┌──
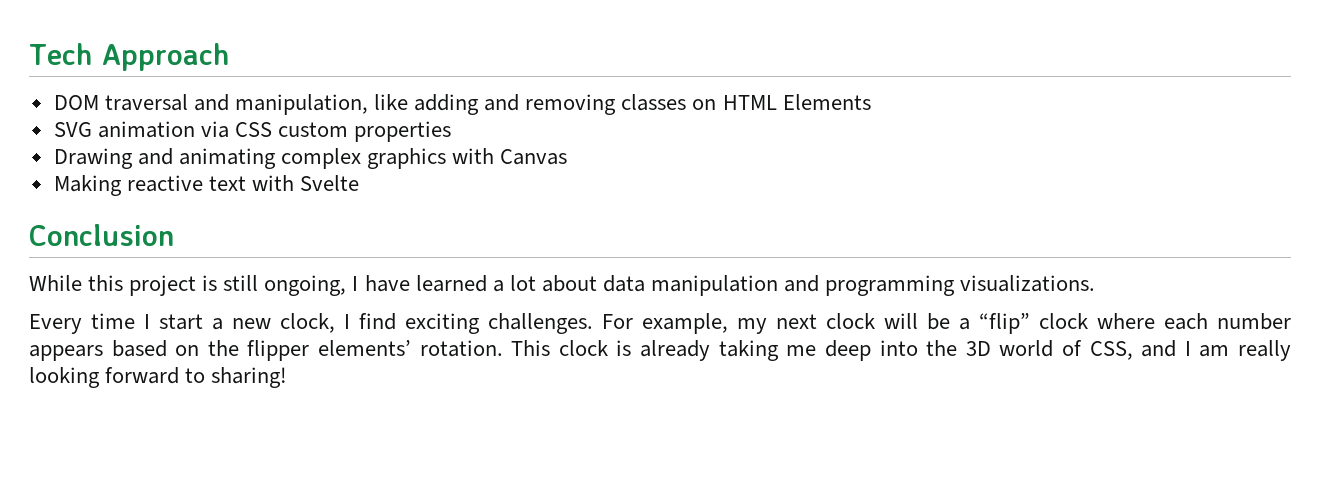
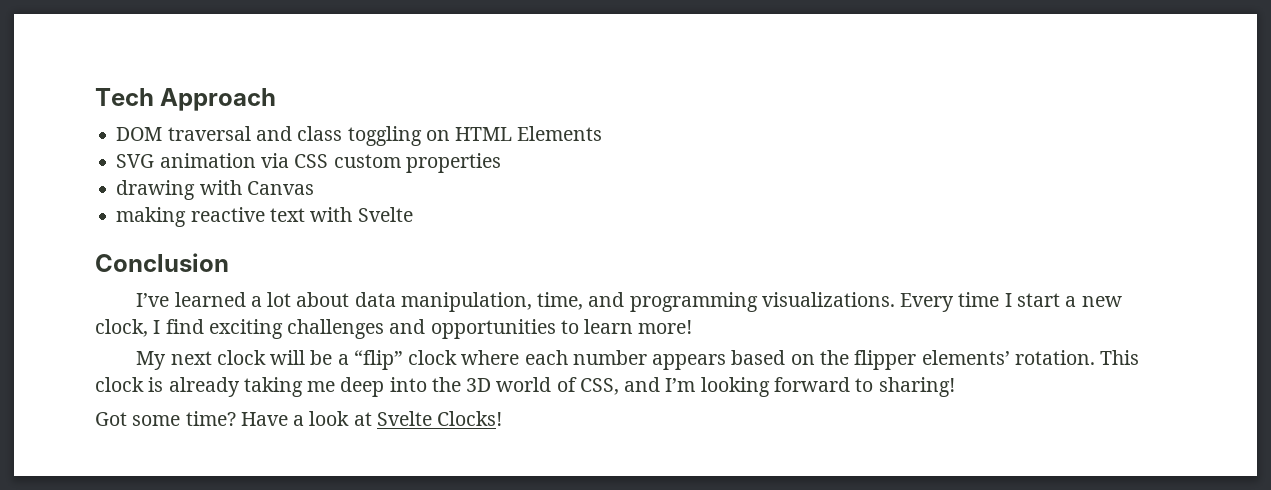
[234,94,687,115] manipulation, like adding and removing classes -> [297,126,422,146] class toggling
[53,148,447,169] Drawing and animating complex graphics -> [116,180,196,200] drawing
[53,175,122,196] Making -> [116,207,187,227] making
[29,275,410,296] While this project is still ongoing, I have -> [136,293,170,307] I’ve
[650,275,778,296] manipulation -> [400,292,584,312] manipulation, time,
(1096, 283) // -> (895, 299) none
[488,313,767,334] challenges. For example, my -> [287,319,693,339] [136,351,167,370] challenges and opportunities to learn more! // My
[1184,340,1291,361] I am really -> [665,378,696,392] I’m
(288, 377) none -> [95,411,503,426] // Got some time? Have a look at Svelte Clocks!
└──
Repeat each entry above exactly. Omit the pictures.

[234,94,687,115] manipulation, like adding and removing classes -> [297,126,422,146] class toggling
[53,148,447,169] Drawing and animating complex graphics -> [116,180,196,200] drawing
[53,175,122,196] Making -> [116,207,187,227] making
[29,275,410,296] While this project is still ongoing, I have -> [136,293,170,307] I’ve
[650,275,778,296] manipulation -> [400,292,584,312] manipulation, time,
(1096, 283) // -> (895, 299) none
[488,313,767,334] challenges. For example, my -> [287,319,693,339] [136,351,167,370] challenges and opportunities to learn more! // My
[1184,340,1291,361] I am really -> [665,378,696,392] I’m
(288, 377) none -> [95,411,503,426] // Got some time? Have a look at Svelte Clocks!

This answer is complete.